Changes compared to v1:
 - Left out the patches that are already upstream.
 - Switched the approach in patch "scsi: Retry unaligned zoned writes" from
   retrying immediately to sending unaligned write commands to the SCSI error
   handler.

Bart Van Assche (26):
  blk-zoned: Fix a reference count leak
  blk-zoned: Split disk_zone_wplugs_work()
  blk-zoned: Split queue_zone_wplugs_show()
  blk-zoned: Only handle errors after pending zoned writes have
    completed
  blk-zoned: Fix a deadlock triggered by unaligned writes
  blk-zoned: Fix requeuing of zoned writes
  block: Support block drivers that preserve the order of write requests
  dm-linear: Report to the block layer that the write order is preserved
  mq-deadline: Remove a local variable
  blk-mq: Clean up blk_mq_requeue_work()
  block: Optimize blk_mq_submit_bio() for the cache hit scenario
  block: Rework request allocation in blk_mq_submit_bio()
  block: Support allocating from a specific software queue
  blk-mq: Restore the zoned write order when requeuing
  blk-zoned: Document the locking order
  blk-zoned: Document locking assumptions
  blk-zoned: Uninline functions that are not in the hot path
  blk-zoned: Make disk_should_remove_zone_wplug() more robust
  blk-zoned: Add an argument to blk_zone_plug_bio()
  blk-zoned: Support pipelining of zoned writes
  scsi: core: Retry unaligned zoned writes
  scsi: sd: Increase retry count for zoned writes
  scsi: scsi_debug: Add the preserves_write_order module parameter
  scsi: scsi_debug: Support injecting unaligned write errors
  scsi: scsi_debug: Skip host/bus reset settle delay
  scsi: ufs: Inform the block layer about write ordering

 block/bfq-iosched.c       |   2 +
 block/blk-mq.c            |  97 ++++++----
 block/blk-mq.h            |   3 +
 block/blk-settings.c      |   2 +
 block/blk-zoned.c         | 376 +++++++++++++++++++++++++-------------
 block/blk.h               |  33 +++-
 block/kyber-iosched.c     |   2 +
 block/mq-deadline.c       |  10 +-
 drivers/md/dm-linear.c    |   6 +
 drivers/md/dm.c           |   2 +-
 drivers/scsi/scsi_debug.c |  22 ++-
 drivers/scsi/scsi_error.c |  16 ++
 drivers/scsi/sd.c         |   7 +
 drivers/ufs/core/ufshcd.c |   7 +
 include/linux/blk-mq.h    |  20 +-
 include/linux/blkdev.h    |  11 +-
 16 files changed, 444 insertions(+), 172 deletions(-)

Comments

Damien Le Moal Nov. 19, 2024, 8:01 a.m. UTC | #1
On 11/19/24 09:27, Bart Van Assche wrote:
> Hi Damien and Christoph,
> 
> This patch series improves small write IOPS by a factor of four (+300%) for
> zoned UFS devices on my test setup with an UFSHCI 3.0 controller. Although
> you are probably busy because the merge window is open, please take a look
> at this patch series when you have the time. This patch series is organized
> as follows:
>  - Bug fixes for existing code at the start of the series.
>  - The write pipelining support implementation comes after the bug fixes.

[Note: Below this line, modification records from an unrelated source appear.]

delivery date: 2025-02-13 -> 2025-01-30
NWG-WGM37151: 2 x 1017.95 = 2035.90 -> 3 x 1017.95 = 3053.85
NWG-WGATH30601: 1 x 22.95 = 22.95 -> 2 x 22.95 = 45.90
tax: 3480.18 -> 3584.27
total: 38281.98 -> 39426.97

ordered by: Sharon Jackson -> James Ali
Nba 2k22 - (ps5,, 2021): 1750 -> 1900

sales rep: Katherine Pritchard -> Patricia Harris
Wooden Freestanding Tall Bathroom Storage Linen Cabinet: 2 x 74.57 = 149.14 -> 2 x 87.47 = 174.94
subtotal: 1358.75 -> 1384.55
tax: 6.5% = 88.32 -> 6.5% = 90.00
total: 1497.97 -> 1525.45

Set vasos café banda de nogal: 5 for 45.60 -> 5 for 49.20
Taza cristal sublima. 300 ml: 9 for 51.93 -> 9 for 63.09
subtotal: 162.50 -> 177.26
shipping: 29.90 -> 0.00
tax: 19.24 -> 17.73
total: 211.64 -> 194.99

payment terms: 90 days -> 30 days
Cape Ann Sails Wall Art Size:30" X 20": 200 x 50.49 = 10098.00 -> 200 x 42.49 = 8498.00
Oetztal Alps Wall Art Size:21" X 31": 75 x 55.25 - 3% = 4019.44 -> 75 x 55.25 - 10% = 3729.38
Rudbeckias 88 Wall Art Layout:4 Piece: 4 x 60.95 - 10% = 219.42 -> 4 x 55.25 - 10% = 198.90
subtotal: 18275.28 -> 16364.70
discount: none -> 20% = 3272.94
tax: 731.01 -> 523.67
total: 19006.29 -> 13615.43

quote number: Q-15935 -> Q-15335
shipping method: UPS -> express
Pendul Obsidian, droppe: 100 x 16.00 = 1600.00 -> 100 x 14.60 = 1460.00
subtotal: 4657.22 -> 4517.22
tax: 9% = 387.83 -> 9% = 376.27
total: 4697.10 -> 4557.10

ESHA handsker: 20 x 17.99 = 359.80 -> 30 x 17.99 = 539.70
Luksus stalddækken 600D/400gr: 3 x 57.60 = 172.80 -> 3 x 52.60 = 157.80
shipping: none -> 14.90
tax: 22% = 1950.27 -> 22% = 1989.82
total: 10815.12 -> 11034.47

Impressive improvements but the changes are rather invasive. Have you tried
simpler solution like forcing unplugging a zone write plug from the driver once
a command is passed to the driver and the driver did not reject it ? It seems
like this would make everything simpler on the block layer side. But I am not
sure if the performance gains would be the same.
Christoph Hellwig Nov. 19, 2024, 12:25 p.m. UTC | #2
On Mon, Nov 18, 2024 at 04:27:49PM -0800, Bart Van Assche wrote:
> Hi Damien and Christoph,
> 
> This patch series improves small write IOPS by a factor of four (+300%) for
> zoned UFS devices on my test setup with an UFSHCI 3.0 controller.

What's your exact test setup?  Which upstream kernel support zoned UFS
device are using?
Bart Van Assche Nov. 19, 2024, 6:52 p.m. UTC | #3
On 11/19/24 4:25 AM, Christoph Hellwig wrote:
> What's your exact test setup?

Pixel 2023 and 2025 development boards with android-mainline kernel
(https://android.googlesource.com/kernel/common/+/refs/heads/android-mainline). 
The android mainline kernel tracks the upstream kernel closely. While 
the performance of Pixel development boards is
identical to that of the corresponding smartphone generation, these
development boards have the following advantages:
- A UFS socket that allows swapping UFS devices without any soldering.
- A USB port that makes it easy to monitor and capture kernel log
   messages.

> Which upstream kernel support zoned UFS device are using?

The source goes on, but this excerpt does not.